Welcome to the February installment of First Sunday Short Fiction. Please enjoy the story, and remember if you want to submit a story of your own, you can find instructions on our submissions page.
Mother Storm by Michelle Simkins
A Saturday morning jogger found it on the beach, its scaled legs refracting rare October sunlight, casting rainbows on the sand. He couldn’t detect a pulse.
Reporters and photographers wondered aloud how there were no clouds of insects, no bloated limbs, no putrefaction. Only this tiny creature on the beach, sparkling in the morning sun, just out of reach of the receding tide.
When Rebecca sees the report on the evening news she cries. Chelsea hugs Rebecca tight.
“Softie,” Chelsea says, but her voice is gentle and her arms are warm.
“It’s so tiny,” Rebecca says. “Just a baby.”
Dad is a janitor at the police station, where the inexplicable body rests in cold storage until the biologists from the nearest university come to examine it. He saw the body when they wheeled it in.
“It’s some kind of monster,” he says, digging a pack of cigarettes from his jacket pocket and stepping outside.
“Have some cookies,” Rebecca’s mother says, dropping a plate of snickerdoodles on the coffee table and disappearing into her office.
Everyone always scatters when Rebecca cries, except Chelsea.
They put the cookies in a bag and take them to the beach, even though it’s started raining, and the wild coast winds blow raindrops into their faces so hard they feel like tiny ice chips. There’s a place where a cliff juts out into the ocean, cutting the beach in two. A tunnel passes through the rock.

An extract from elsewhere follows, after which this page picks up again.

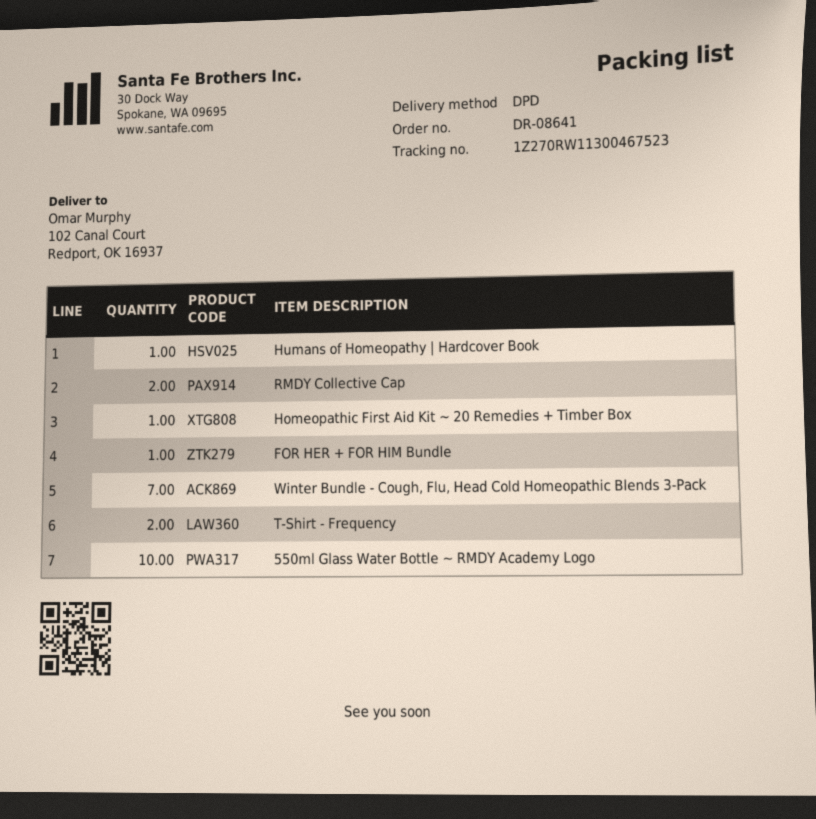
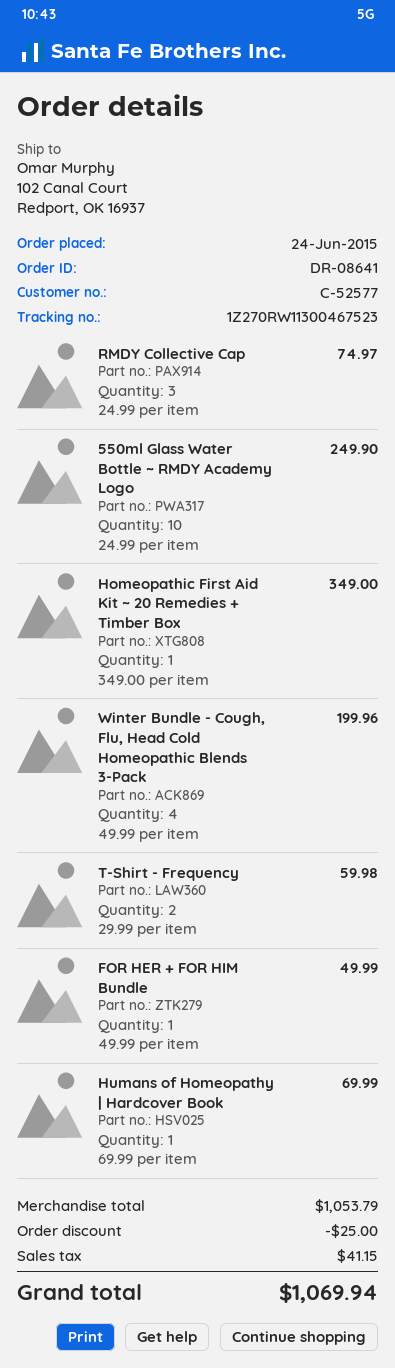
RMDY Collective Cap: 2 -> 3
Winter Bundle - Cough, Flu, Head Cold Homeopathic Blends 3-Pack: 7 -> 4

The girls sit on the damp stones at the mouth of the tunnel and survey the beach, all rocks and crows and seagulls, but no tourists on a rainy Thursday evening in mid-October.
Rebecca loves the beach like this, though today her sadness over the baby mermaid overwhelms her pleasure at the sight of the rolling gray waves.
The cookies are soft and warm, and when they are devoured Rebecca leans on Chelsea’s shoulder and closes her eyes.
The wind rises higher, the waves speed up the beach, and within ten minutes they’re driven from their perch by the incoming storm. They hurry to the closest coffee shop, which is full of teenagers and harried parents with young children. By some miracle a table by the window empties as they arrive. They sip hot cocoa (Chelsea) and caramel apple cider (Rebecca) while the darkness descends over the now violent ocean.
“I don’t know why it’s upsetting me so much,” Rebecca says, staring out the window. She hunches over her steaming drink, letting the warmth of the stoneware mug flow into her body. Chelsea covers Rebecca’s free hand with her own and squeezes it gently.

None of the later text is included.